--- START ---
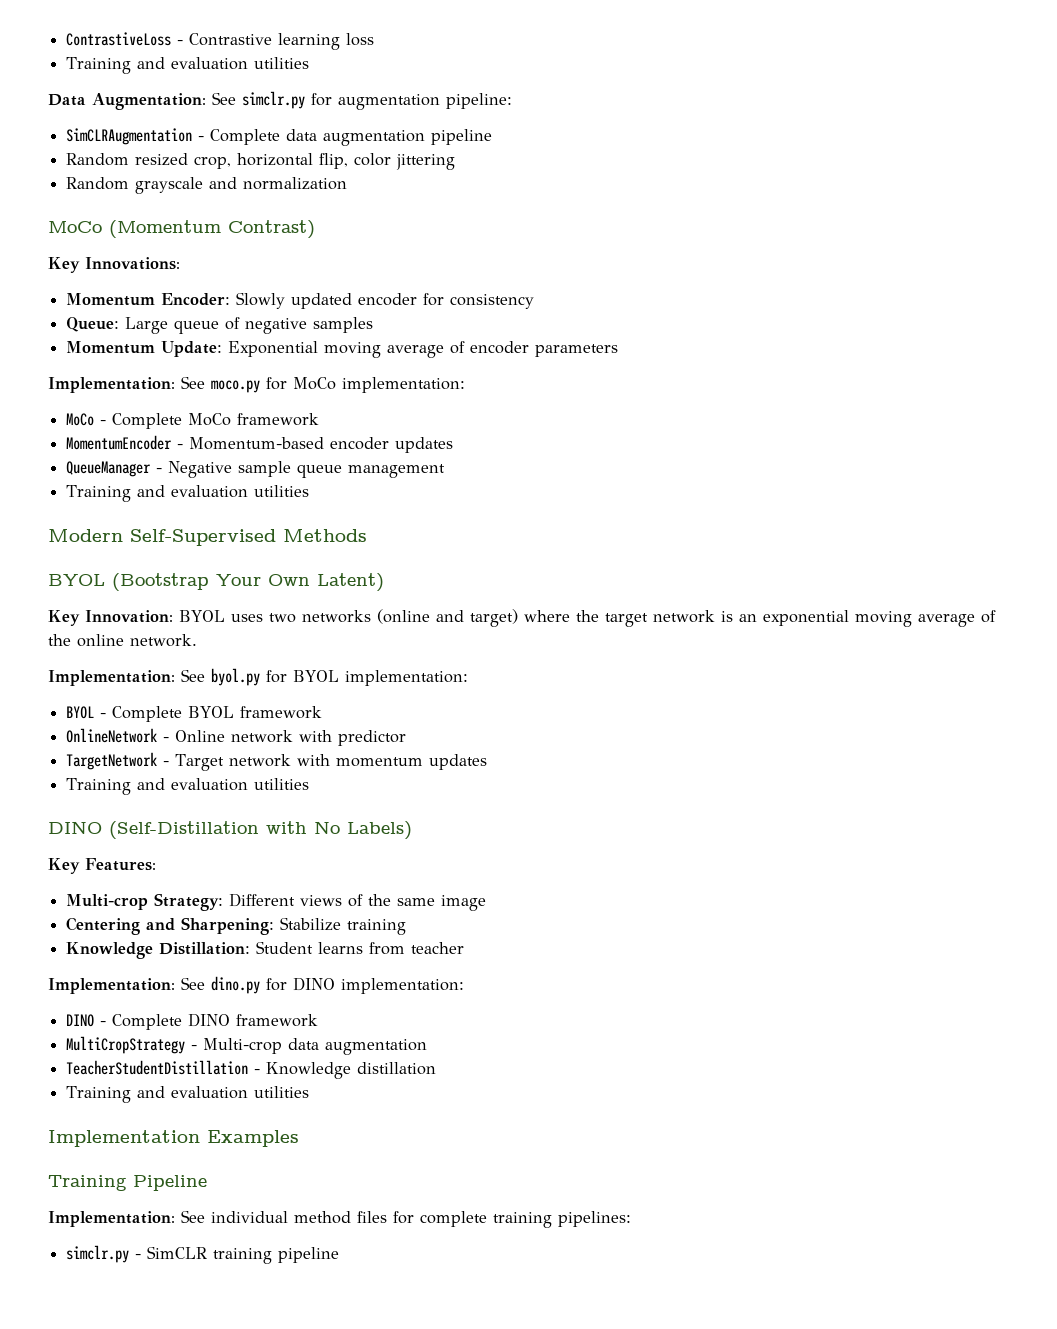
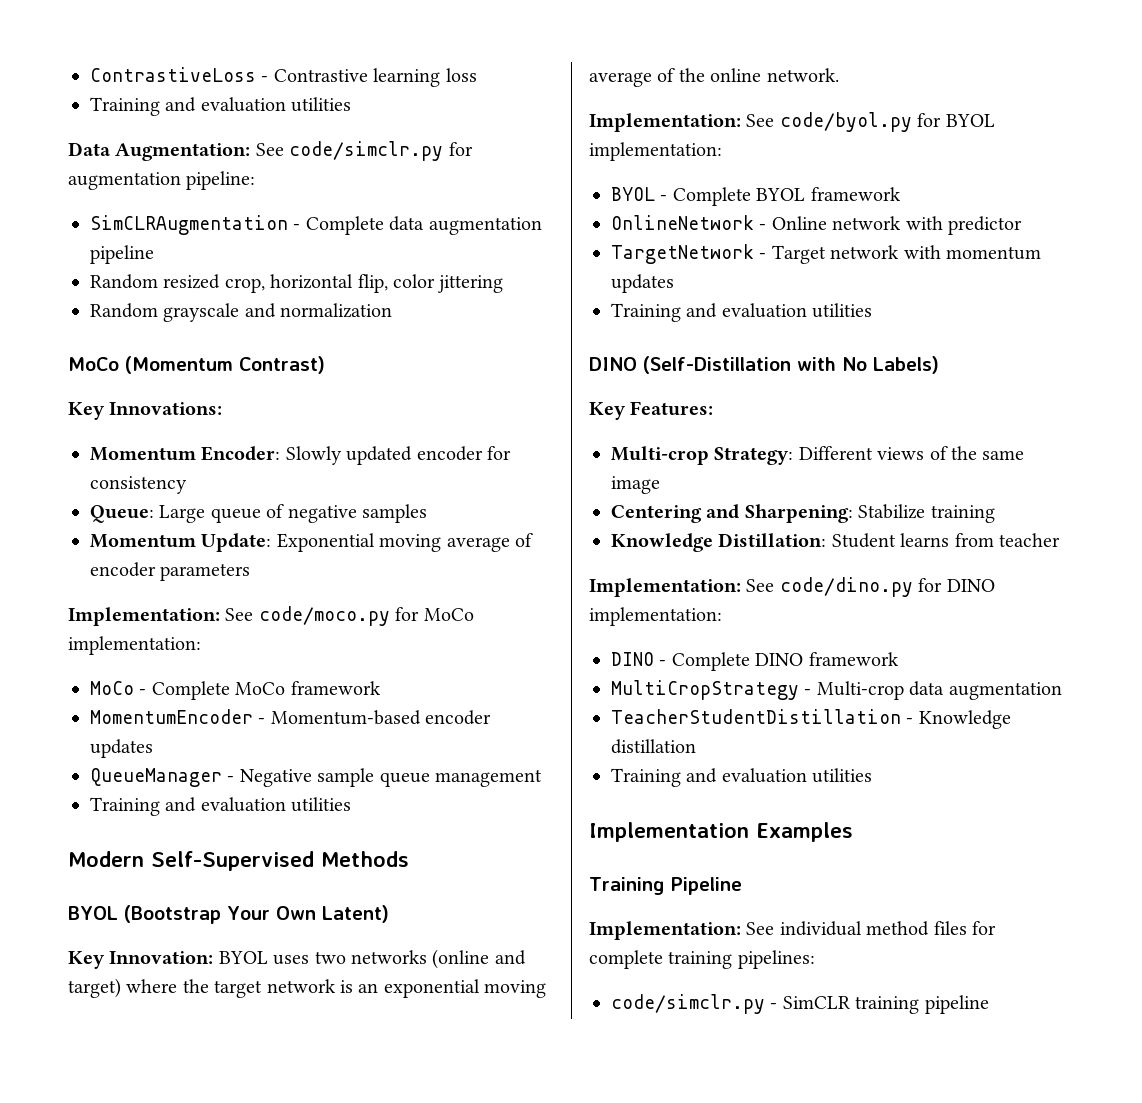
- Data Augmentation: See simclr.py for augmentation pipeline:
+ Data Augmentation: See code/simclr.py for augmentation pipeline:
- Implementation: See moco.py for MoCo implementation:
+ Implementation: See code/moco.py for MoCo implementation:
- Implementation: See byol.py for BYOL implementation:
+ Implementation: See code/byol.py for BYOL implementation:
- Implementation: See dino.py for DINO implementation:
+ Implementation: See code/dino.py for DINO implementation:
- simclr.py - SimCLR training pipeline
+ code/simclr.py - SimCLR training pipeline

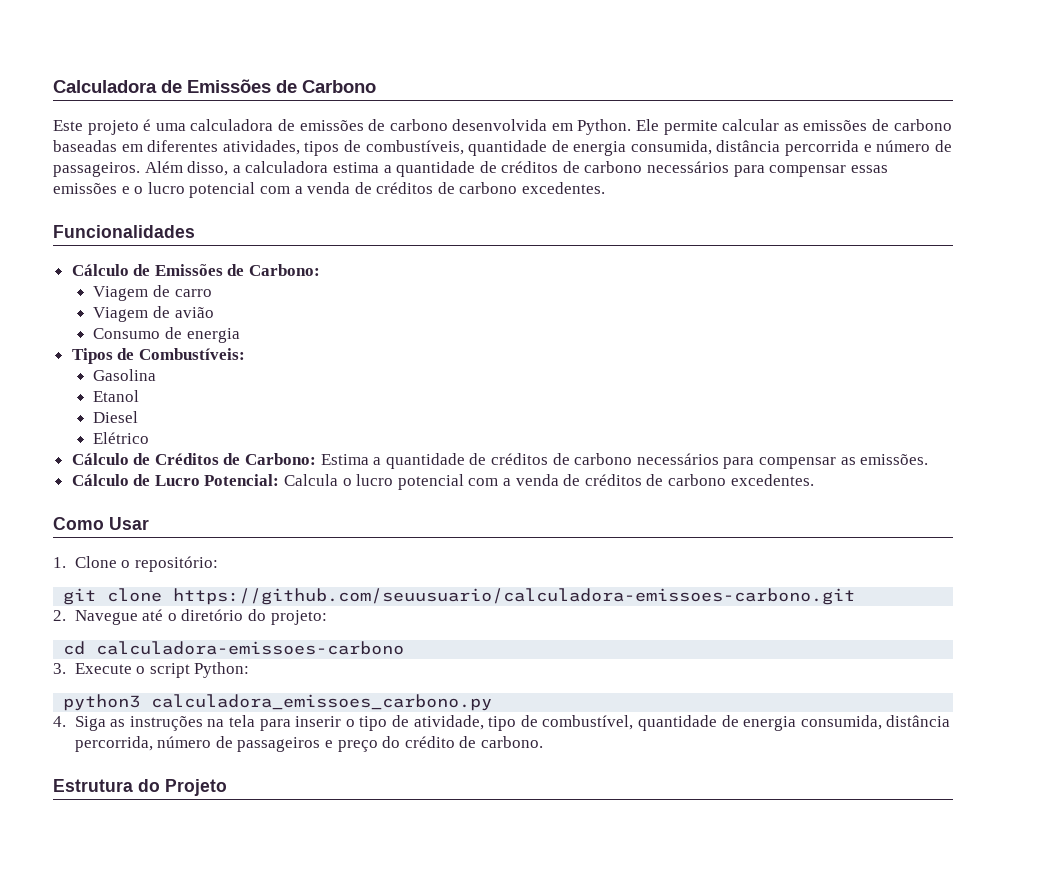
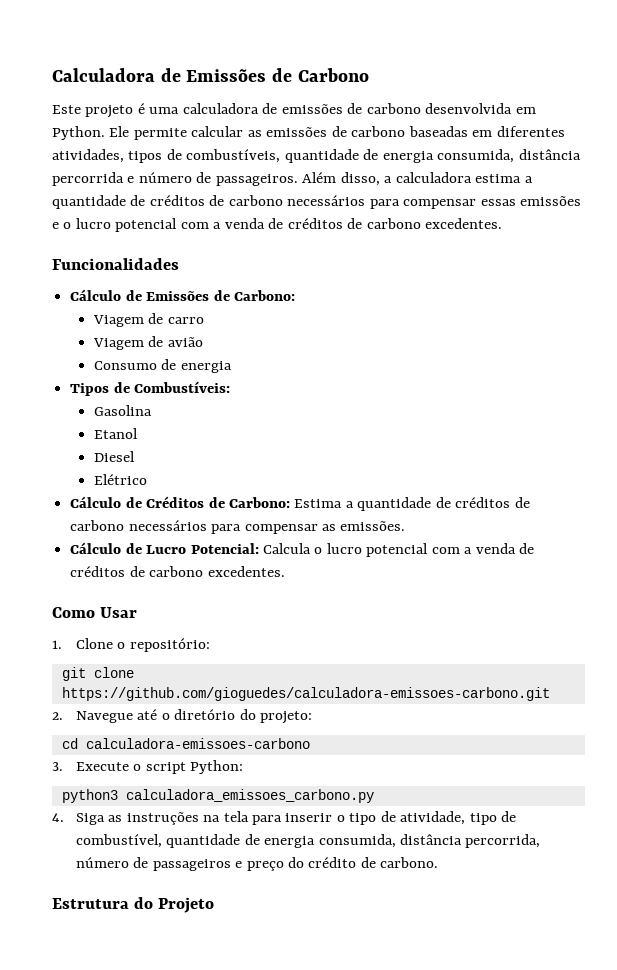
- git clone https://github.com/seuusuario/calculadora-emissoes-carbono.git
+ git clone https://github.com/gioguedes/calculadora-emissoes-carbono.git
--- END ---
Instructions for the task :: Drop the pictures and reproduce the rest of the data above exactly.

Task solution ::
- Data Augmentation: See simclr.py for augmentation pipeline:
+ Data Augmentation: See code/simclr.py for augmentation pipeline:
- Implementation: See moco.py for MoCo implementation:
+ Implementation: See code/moco.py for MoCo implementation:
- Implementation: See byol.py for BYOL implementation:
+ Implementation: See code/byol.py for BYOL implementation:
- Implementation: See dino.py for DINO implementation:
+ Implementation: See code/dino.py for DINO implementation:
- simclr.py - SimCLR training pipeline
+ code/simclr.py - SimCLR training pipeline

- git clone https://github.com/seuusuario/calculadora-emissoes-carbono.git
+ git clone https://github.com/gioguedes/calculadora-emissoes-carbono.git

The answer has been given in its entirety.